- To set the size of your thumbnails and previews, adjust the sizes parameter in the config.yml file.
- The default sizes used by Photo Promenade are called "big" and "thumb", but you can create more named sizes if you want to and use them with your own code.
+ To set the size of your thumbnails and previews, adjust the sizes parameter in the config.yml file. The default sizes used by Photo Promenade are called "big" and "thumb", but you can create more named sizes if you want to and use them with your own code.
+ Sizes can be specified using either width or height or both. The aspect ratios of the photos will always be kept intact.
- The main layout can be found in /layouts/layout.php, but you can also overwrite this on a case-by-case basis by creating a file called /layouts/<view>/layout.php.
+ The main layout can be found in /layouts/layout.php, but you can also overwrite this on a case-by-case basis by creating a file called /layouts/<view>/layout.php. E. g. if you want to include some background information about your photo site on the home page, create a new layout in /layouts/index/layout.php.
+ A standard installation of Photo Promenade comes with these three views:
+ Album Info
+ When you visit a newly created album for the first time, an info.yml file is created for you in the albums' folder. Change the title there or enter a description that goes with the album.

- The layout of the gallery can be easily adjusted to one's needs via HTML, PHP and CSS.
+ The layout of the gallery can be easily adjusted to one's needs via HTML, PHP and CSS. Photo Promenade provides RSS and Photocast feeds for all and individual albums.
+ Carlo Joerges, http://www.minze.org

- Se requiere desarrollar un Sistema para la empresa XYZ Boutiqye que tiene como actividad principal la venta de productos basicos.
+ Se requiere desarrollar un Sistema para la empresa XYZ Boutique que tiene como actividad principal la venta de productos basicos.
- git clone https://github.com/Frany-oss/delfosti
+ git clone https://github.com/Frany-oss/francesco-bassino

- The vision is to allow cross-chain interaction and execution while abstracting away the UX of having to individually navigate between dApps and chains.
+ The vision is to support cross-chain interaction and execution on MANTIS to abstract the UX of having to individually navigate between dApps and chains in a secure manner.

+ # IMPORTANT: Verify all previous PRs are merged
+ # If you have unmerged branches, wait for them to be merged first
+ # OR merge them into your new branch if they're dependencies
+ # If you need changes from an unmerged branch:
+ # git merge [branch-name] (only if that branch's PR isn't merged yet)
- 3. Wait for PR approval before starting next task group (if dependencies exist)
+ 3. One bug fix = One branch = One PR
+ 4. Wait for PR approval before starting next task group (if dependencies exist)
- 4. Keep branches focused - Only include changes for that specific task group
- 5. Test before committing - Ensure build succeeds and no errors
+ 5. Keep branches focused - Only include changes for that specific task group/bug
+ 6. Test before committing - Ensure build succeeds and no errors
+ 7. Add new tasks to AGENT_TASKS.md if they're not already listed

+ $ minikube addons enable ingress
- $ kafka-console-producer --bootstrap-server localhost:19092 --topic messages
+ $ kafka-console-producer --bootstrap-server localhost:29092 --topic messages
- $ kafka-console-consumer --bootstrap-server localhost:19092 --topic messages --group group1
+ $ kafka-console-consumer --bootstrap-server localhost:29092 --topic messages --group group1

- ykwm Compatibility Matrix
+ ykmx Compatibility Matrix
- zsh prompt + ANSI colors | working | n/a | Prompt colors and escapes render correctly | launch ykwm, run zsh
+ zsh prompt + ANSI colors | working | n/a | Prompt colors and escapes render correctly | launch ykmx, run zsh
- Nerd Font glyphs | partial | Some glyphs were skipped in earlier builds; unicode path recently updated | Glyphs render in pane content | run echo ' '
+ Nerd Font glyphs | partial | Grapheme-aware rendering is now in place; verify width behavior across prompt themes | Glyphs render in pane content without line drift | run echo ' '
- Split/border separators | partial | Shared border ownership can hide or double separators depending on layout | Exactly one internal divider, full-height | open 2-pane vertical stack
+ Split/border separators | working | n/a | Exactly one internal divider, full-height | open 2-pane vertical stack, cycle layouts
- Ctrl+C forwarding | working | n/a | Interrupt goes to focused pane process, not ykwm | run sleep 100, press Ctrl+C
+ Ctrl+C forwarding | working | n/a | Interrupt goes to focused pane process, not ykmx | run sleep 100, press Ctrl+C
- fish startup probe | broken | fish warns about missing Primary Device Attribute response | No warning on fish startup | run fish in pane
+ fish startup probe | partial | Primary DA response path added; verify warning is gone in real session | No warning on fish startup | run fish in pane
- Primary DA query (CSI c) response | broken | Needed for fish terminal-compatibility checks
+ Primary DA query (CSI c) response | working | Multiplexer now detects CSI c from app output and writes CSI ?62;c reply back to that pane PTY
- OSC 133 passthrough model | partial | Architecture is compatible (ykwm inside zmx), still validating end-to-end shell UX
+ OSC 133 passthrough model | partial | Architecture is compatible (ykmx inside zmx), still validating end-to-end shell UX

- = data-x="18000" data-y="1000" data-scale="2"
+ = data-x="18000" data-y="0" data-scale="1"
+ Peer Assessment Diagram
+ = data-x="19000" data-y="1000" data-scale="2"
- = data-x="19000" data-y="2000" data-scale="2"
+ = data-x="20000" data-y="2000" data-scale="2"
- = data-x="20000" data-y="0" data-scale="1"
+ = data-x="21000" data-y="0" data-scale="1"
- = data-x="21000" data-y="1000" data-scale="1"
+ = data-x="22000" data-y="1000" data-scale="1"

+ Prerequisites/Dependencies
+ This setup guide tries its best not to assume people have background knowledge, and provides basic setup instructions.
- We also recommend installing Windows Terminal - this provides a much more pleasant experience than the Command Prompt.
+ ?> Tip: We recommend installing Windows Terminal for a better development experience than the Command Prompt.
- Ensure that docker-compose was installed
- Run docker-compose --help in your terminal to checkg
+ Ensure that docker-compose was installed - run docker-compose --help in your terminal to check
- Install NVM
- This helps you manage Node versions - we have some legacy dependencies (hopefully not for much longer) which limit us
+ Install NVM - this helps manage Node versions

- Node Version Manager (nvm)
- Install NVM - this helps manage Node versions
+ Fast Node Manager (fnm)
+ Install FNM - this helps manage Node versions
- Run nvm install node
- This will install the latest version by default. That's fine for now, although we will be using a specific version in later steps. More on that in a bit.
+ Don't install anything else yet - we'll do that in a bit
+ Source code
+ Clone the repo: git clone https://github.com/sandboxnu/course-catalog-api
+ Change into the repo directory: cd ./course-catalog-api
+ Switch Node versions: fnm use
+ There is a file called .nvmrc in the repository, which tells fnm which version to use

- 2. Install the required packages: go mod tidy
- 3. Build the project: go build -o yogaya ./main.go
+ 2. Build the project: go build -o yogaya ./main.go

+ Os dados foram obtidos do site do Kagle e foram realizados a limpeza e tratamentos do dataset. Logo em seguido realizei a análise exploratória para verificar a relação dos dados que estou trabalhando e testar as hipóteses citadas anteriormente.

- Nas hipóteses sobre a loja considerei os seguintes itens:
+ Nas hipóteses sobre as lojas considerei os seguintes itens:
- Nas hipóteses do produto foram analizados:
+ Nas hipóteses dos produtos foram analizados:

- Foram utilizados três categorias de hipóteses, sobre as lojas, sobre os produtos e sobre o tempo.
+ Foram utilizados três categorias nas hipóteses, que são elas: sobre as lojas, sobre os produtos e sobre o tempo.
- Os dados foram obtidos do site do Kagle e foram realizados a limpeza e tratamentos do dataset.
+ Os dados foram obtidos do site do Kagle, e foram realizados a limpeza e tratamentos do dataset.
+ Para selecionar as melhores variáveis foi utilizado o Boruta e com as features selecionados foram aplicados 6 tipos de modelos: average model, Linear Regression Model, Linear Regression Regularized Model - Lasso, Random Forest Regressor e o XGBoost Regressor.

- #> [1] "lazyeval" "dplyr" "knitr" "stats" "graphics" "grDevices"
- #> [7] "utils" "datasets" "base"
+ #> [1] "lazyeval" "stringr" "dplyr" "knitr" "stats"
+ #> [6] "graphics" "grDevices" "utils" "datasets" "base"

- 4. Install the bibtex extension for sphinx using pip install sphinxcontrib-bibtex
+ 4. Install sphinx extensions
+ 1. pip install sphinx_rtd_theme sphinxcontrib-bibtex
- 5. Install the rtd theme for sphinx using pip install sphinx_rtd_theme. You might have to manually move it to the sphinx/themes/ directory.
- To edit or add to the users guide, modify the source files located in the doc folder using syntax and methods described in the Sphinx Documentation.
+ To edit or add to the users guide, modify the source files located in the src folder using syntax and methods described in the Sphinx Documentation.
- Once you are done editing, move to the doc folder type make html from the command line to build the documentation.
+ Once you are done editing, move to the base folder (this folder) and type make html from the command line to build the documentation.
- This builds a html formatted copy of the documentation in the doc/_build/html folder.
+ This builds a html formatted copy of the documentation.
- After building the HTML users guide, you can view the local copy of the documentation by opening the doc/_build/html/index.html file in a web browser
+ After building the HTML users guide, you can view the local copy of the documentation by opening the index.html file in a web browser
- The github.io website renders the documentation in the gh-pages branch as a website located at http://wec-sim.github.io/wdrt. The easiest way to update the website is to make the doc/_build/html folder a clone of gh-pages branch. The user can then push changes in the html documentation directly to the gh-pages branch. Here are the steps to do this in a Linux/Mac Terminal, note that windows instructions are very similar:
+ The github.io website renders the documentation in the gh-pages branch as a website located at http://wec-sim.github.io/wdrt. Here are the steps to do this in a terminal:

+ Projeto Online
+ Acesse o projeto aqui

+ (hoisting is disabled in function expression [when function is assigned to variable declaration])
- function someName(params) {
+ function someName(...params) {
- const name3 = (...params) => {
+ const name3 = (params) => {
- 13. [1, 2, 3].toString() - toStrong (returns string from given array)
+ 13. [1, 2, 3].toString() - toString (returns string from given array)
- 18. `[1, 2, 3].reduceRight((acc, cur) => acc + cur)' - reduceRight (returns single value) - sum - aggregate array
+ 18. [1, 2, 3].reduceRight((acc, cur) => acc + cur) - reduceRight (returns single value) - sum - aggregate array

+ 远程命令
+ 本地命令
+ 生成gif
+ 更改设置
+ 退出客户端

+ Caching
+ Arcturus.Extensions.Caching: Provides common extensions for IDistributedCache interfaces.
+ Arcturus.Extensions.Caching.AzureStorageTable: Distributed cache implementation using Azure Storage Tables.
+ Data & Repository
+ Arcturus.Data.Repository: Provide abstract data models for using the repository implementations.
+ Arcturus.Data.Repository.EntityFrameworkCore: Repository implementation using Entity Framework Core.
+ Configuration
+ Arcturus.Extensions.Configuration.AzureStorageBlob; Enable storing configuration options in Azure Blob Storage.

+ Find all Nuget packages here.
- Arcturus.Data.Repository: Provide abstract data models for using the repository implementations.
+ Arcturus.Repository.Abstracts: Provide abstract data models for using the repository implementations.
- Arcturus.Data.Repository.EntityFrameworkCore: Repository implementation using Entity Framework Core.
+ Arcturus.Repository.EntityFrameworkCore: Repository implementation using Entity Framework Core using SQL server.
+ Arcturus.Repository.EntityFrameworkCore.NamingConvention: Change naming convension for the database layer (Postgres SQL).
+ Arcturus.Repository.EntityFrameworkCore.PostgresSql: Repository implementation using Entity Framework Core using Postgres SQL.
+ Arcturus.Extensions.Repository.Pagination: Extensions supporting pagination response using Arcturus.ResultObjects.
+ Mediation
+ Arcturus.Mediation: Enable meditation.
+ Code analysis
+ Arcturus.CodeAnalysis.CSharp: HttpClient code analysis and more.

Problem details » Could you give the number of lines in the data above that contain the string "reduceRight", with no other words?

Written answer » 2